Alberto Hernández Bayona
Y entonces el hombre levantando los ojos al cielo imploró: “Señor, haz que los días de la semana se conviertan en domingos y las noches en viernes por la tarde”. Y lo hizo con tal fervor que el buen Dios se conmovió y le permitió beber de nuevo de la fuente de la que brotan las límpidas aguas del ocio y la sensualidad. Y volvió a llenar su morada con aire transparente. Y volvió a poblar la tierra con frondosos árboles. Y allí donde reinaba el ruido de la máquina, el grito del tirano, el traqueteo de la civilización se volvió a escuchar el canto de los pájaros y el murmullo del arroyo.

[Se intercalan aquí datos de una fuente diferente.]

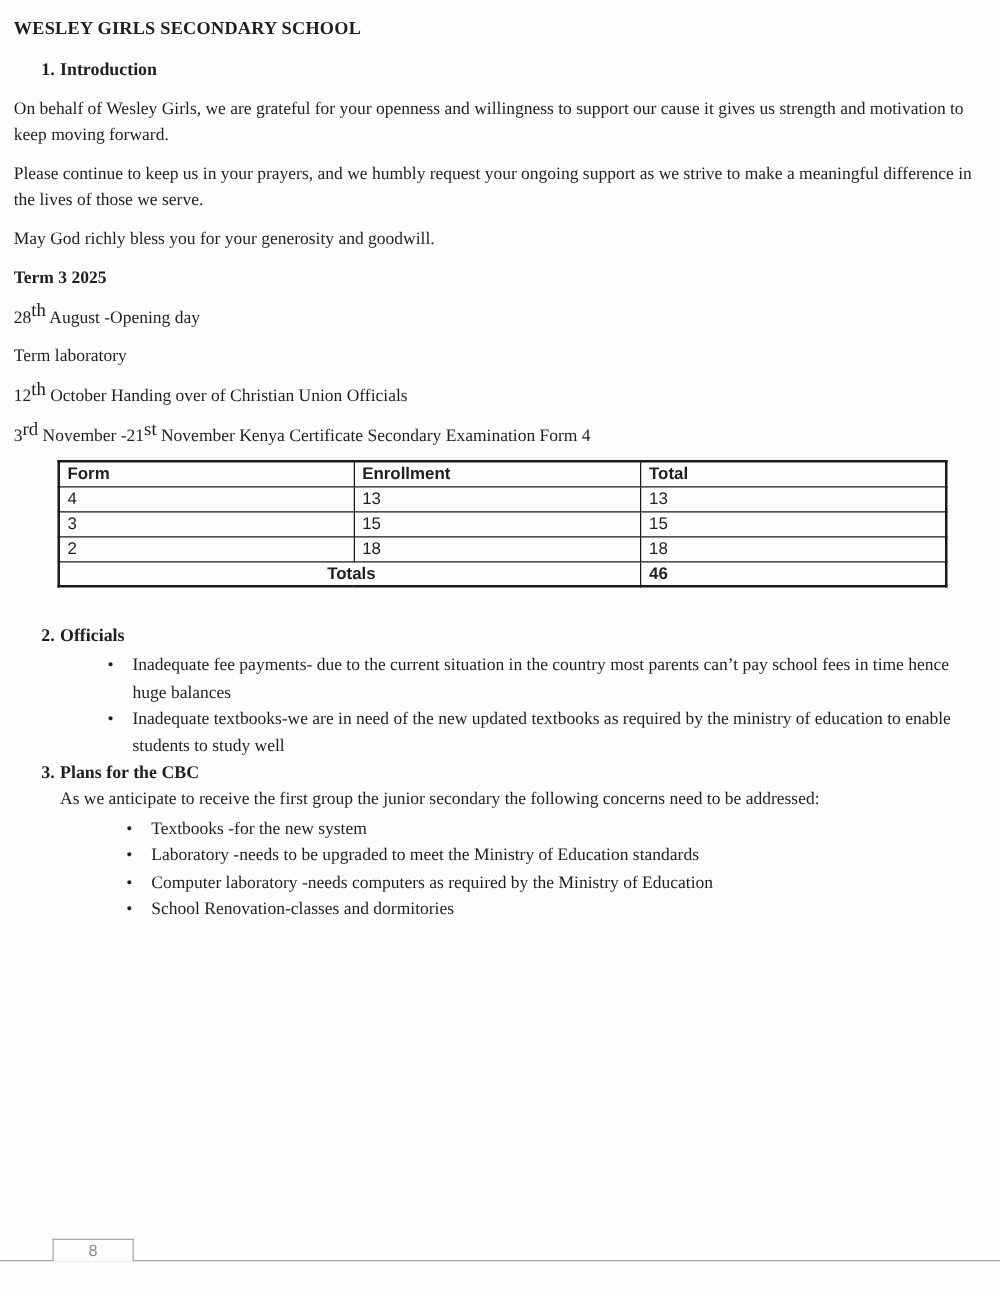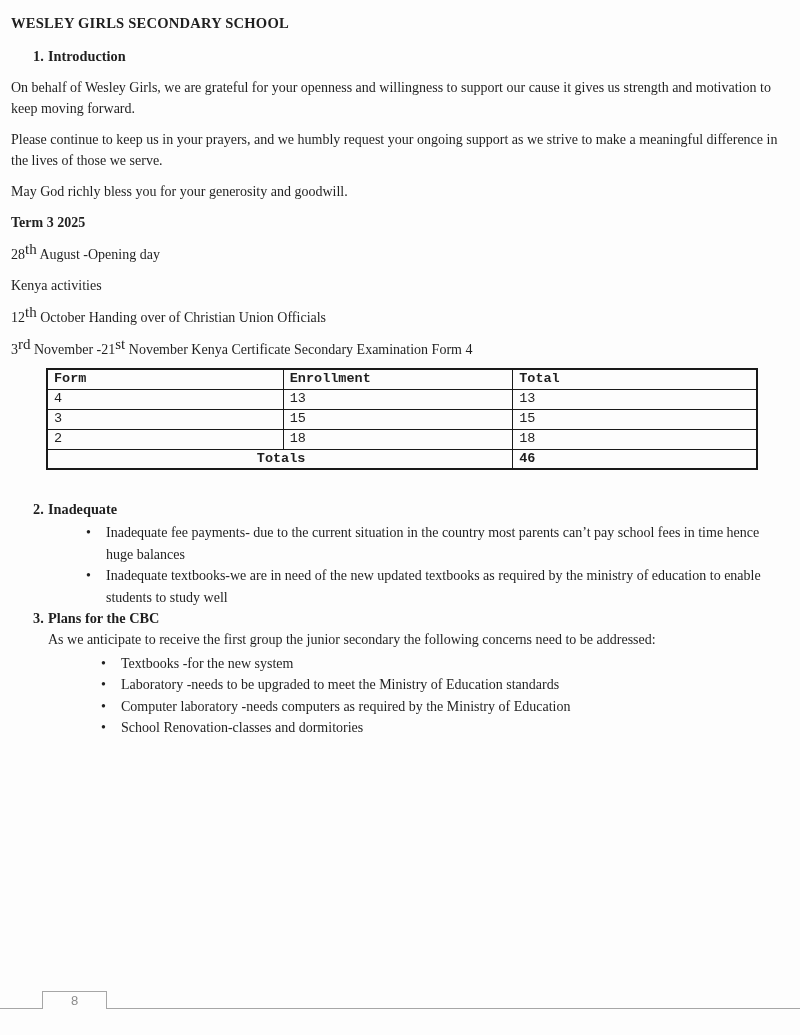--- a/index.html
+++ b/index.html
@@ -139,7 +139,7 @@
 
   <p class="date-line"><span>28</span><sup class="ord">th</sup><span> August -Opening day</span></p>
 
-  <p class="date-line alt">Kenya activities</p>
+  <p class="date-line alt">Term laboratory</p>
 
   <p class="date-line"><span>12</span><sup class="ord">th</sup><span> October Handing over of Christian Union Officials</span></p>
 

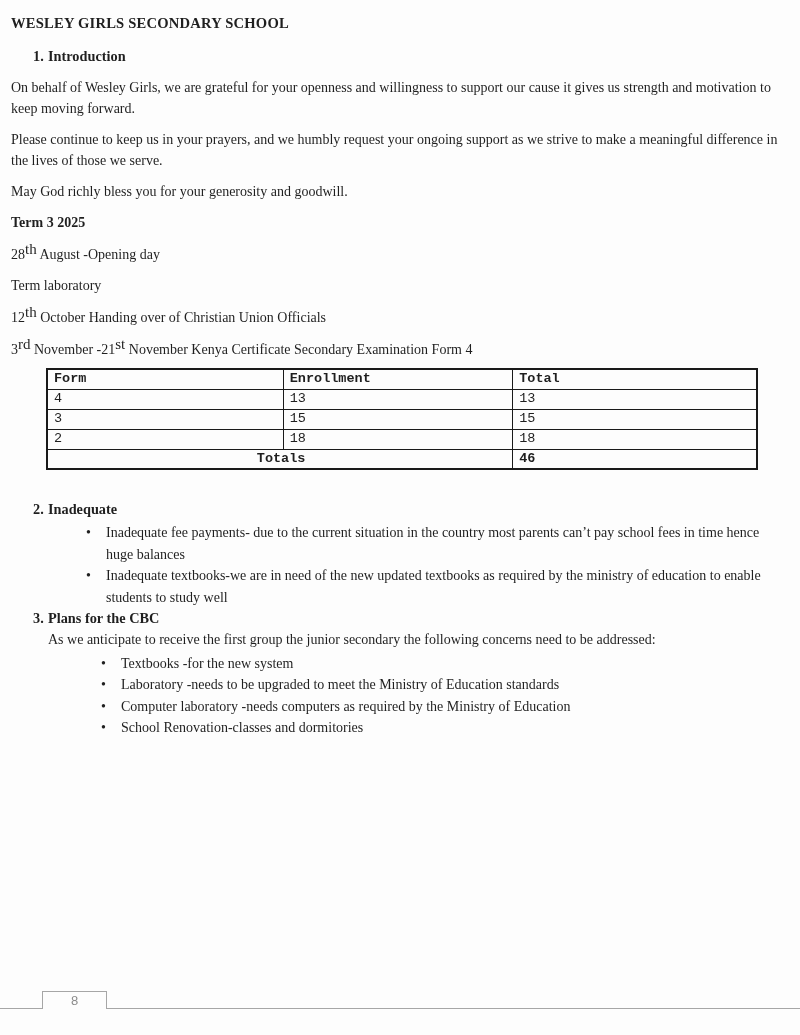--- a/index.html
+++ b/index.html
@@ -57,7 +57,7 @@
     width: 712px;
     border-collapse: collapse;
     border: 2px solid var(--table-border);
-    font-family: Liberation Mono, monospace;
+    font-family: Liberation Sans, sans-serif;
     font-size: 13.5px;
   }
   table.progress td, table.progress th {

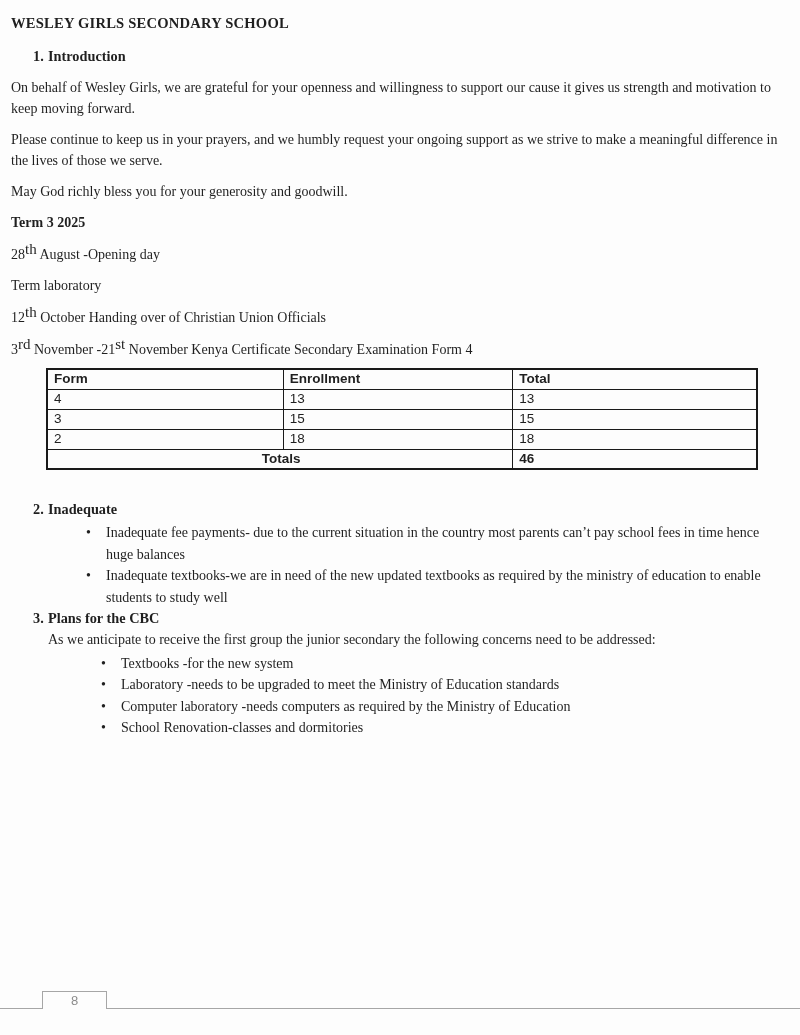--- a/index.html
+++ b/index.html
@@ -182,7 +182,7 @@
     </table>
 
   <div class="list-heading h-challenges">
-    <span class="num">2.</span><span>Inadequate</span>
+    <span class="num">2.</span><span>Officials</span>
   </div>
 
   <ul class="bullets">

Y la noche se hizo tibia y estrellada y olía a hembra desnuda, a tierra húmeda, a jazmín.
Pero el séptimo día, el hombre, apoyando la cabeza sobre sus manos, imploró: “Señor devuélveme a la vida, no soporto el monótono murmullo del arroyo ni el destemplado canto de las aves”. Y el buen Dios lo miró y dijo: “No son el arroyo ni el ave los responsables de tu desasosiego, es tu espíritu envilecido el que no quiere escuchar tu propia voz, ni los dictados de tu corazón”. Y con la voz entrecortada por la decepción se preguntó: “De qué lodazal extraje el barro con que modelé su alma?”
Y hubo un largo silencio…
Y por segunda vez fue arrojado del paraíso y enviado a ese oscuro laberinto donde lo consumen sus insípidas nostalgias, sus mezquinas ambiciones, su insaciable vanidad. Y fue enviado, otra vez, a esa caldera ardiente donde descarga su compulsiva y fútil laboriosidad que todo lo arrasa, que todo lo banaliza, que todo lo aniquila. Y le devolvió el brillo a sus cadenas y el ruido a sus coches y el odio a su mirada…
Y para redondear su tormento y castigar su estupidez, arrojó a sus pies estos interminables lunes por la mañana.